* _Work to be completed_: Look through the entries below for the string "Haneen", and copy each line where it is found.

* _Exercise material_:
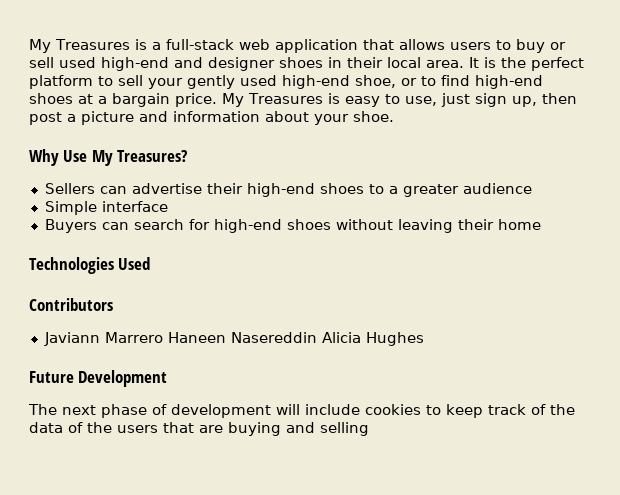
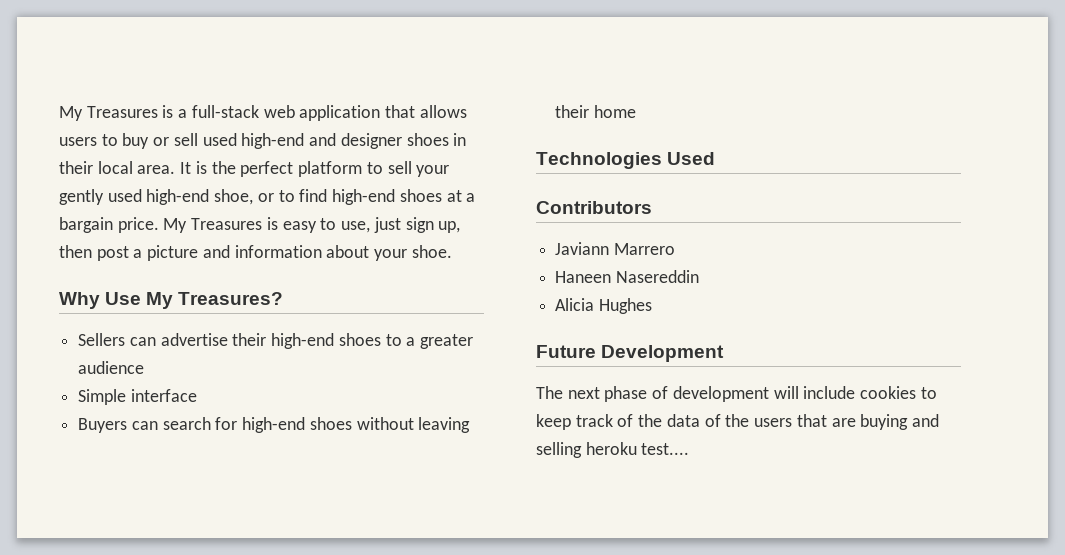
- Javiann Marrero Haneen Nasereddin Alicia Hughes
+ Javiann Marrero
+ Haneen Nasereddin
+ Alicia Hughes
- The next phase of development will include cookies to keep track of the data of the users that are buying and selling
+ The next phase of development will include cookies to keep track of the data of the users that are buying and selling heroku test....

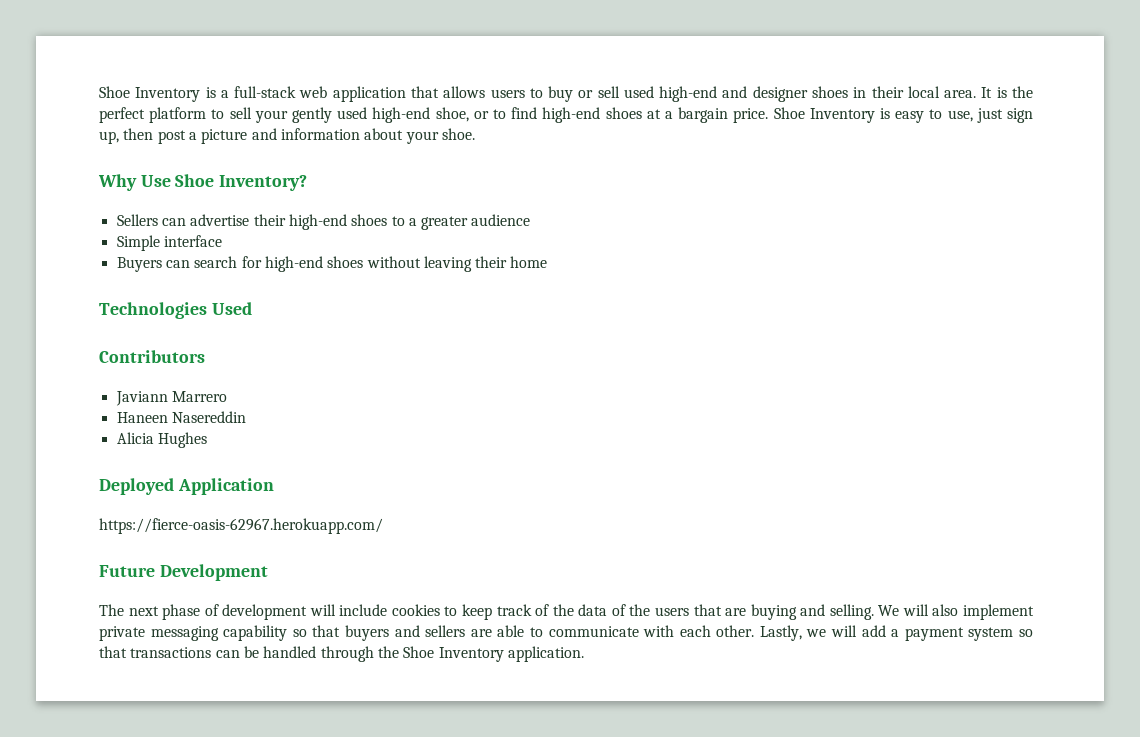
- My Treasures is a full-stack web application that allows users to buy or sell used high-end and designer shoes in their local area.
+ Shoe Inventory is a full-stack web application that allows users to buy or sell used high-end and designer shoes in their local area.
- My Treasures is easy to use, just sign up, then post a picture and information about your shoe.
+ Shoe Inventory is easy to use, just sign up, then post a picture and information about your shoe.
- Why Use My Treasures?
+ Why Use Shoe Inventory?
+ Deployed Application
+ https://fierce-oasis-62967.herokuapp.com/
- The next phase of development will include cookies to keep track of the data of the users that are buying and selling heroku test....
+ The next phase of development will include cookies to keep track of the data of the users that are buying and selling. We will also implement private messaging capability so that buyers and sellers are able to communicate with each other. Lastly, we will add a payment system so that transactions can be handled through the Shoe Inventory application.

* _Task answer_:
- Javiann Marrero Haneen Nasereddin Alicia Hughes
+ Haneen Nasereddin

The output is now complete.